**Data listing**:
# # # #

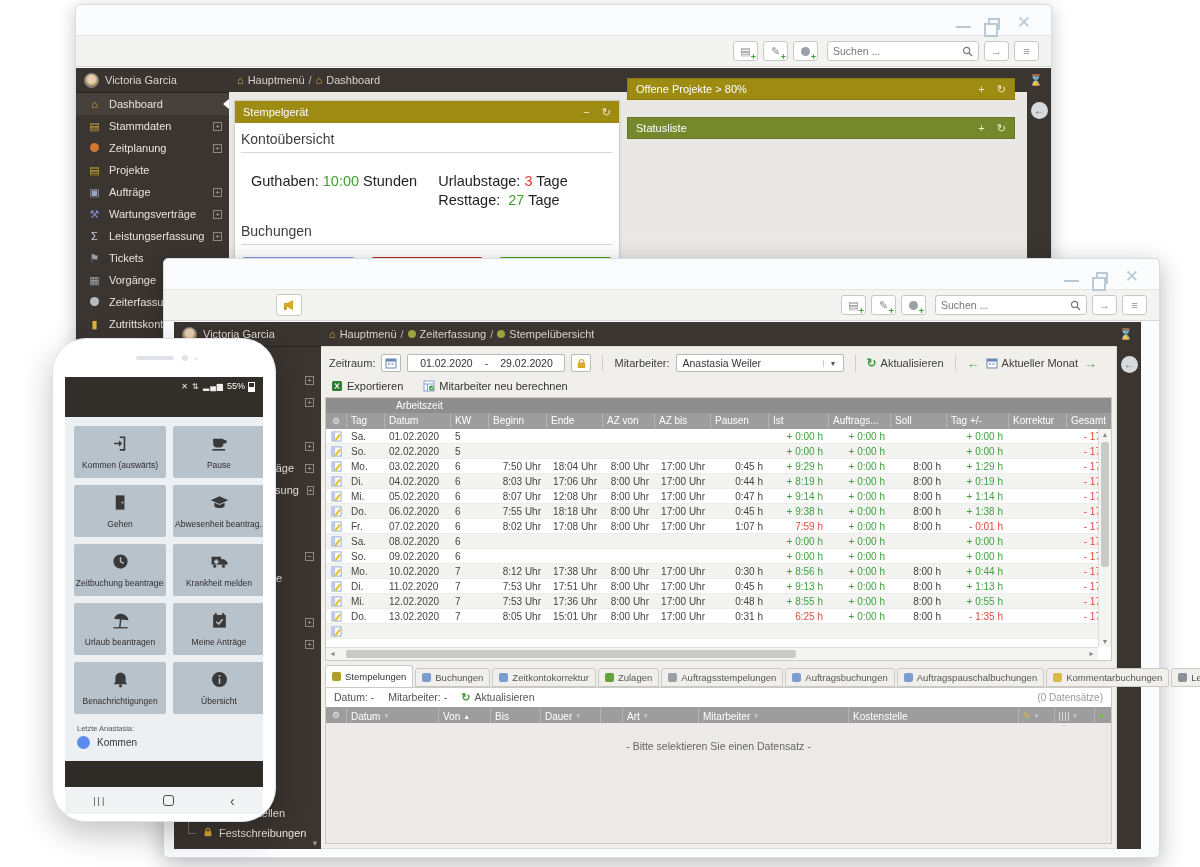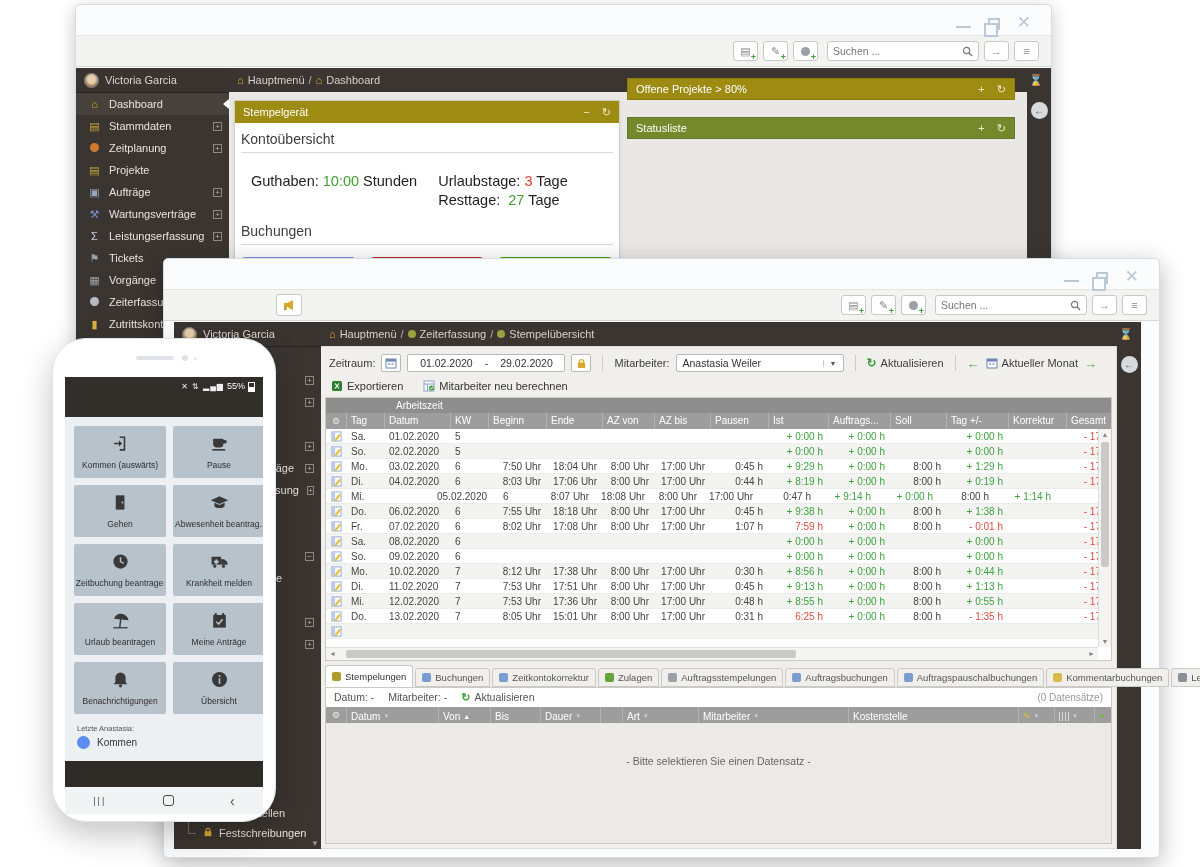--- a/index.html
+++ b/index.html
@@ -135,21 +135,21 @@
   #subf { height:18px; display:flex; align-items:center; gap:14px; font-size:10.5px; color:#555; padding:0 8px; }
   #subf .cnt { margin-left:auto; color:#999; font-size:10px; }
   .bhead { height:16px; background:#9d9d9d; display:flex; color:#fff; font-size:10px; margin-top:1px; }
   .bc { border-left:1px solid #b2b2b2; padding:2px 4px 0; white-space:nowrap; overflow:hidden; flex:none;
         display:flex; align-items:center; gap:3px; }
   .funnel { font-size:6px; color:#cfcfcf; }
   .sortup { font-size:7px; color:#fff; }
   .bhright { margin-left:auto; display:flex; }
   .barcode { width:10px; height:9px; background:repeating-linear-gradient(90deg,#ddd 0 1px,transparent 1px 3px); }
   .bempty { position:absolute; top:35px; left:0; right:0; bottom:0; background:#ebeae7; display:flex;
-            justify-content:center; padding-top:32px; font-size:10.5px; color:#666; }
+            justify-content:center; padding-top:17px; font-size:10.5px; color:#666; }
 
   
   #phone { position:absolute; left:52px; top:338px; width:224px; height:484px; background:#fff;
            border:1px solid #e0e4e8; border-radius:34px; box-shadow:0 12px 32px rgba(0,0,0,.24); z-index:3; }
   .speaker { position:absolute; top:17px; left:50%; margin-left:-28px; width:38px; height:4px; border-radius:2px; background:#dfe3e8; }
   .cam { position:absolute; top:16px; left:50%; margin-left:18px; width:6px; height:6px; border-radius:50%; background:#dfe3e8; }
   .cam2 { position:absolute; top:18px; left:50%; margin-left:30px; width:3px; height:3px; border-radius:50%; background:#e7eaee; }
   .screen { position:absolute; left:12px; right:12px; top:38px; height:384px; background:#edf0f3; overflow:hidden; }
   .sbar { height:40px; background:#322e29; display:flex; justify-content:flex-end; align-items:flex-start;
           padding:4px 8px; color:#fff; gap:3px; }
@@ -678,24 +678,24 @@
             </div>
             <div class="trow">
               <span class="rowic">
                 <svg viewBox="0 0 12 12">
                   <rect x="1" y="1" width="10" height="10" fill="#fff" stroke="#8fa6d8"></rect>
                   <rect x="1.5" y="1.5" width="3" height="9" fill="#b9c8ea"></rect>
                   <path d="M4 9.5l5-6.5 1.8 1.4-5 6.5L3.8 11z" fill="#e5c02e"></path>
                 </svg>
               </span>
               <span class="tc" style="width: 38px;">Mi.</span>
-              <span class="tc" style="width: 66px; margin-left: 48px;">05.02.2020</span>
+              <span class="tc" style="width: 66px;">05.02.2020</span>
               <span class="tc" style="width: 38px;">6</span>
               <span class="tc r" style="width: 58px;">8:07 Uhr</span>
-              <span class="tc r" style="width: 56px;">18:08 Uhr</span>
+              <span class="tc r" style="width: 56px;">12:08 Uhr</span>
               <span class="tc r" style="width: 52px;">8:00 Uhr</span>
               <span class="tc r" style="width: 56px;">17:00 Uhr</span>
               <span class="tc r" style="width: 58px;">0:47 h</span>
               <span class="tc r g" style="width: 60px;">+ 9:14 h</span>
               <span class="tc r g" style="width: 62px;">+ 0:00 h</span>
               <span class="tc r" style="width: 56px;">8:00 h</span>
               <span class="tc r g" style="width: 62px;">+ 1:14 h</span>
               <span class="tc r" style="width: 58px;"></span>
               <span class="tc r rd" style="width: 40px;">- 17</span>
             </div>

# # # #

**Your goal**: Please return every line of the records above that contains the word "radius".

**Answer section**:
            border:1px solid #e0e4e8; border-radius:34px; box-shadow:0 12px 32px rgba(0,0,0,.24); z-index:3; }
   .speaker { position:absolute; top:17px; left:50%; margin-left:-28px; width:38px; height:4px; border-radius:2px; background:#dfe3e8; }
   .cam { position:absolute; top:16px; left:50%; margin-left:18px; width:6px; height:6px; border-radius:50%; background:#dfe3e8; }
   .cam2 { position:absolute; top:18px; left:50%; margin-left:30px; width:3px; height:3px; border-radius:50%; background:#e7eaee; }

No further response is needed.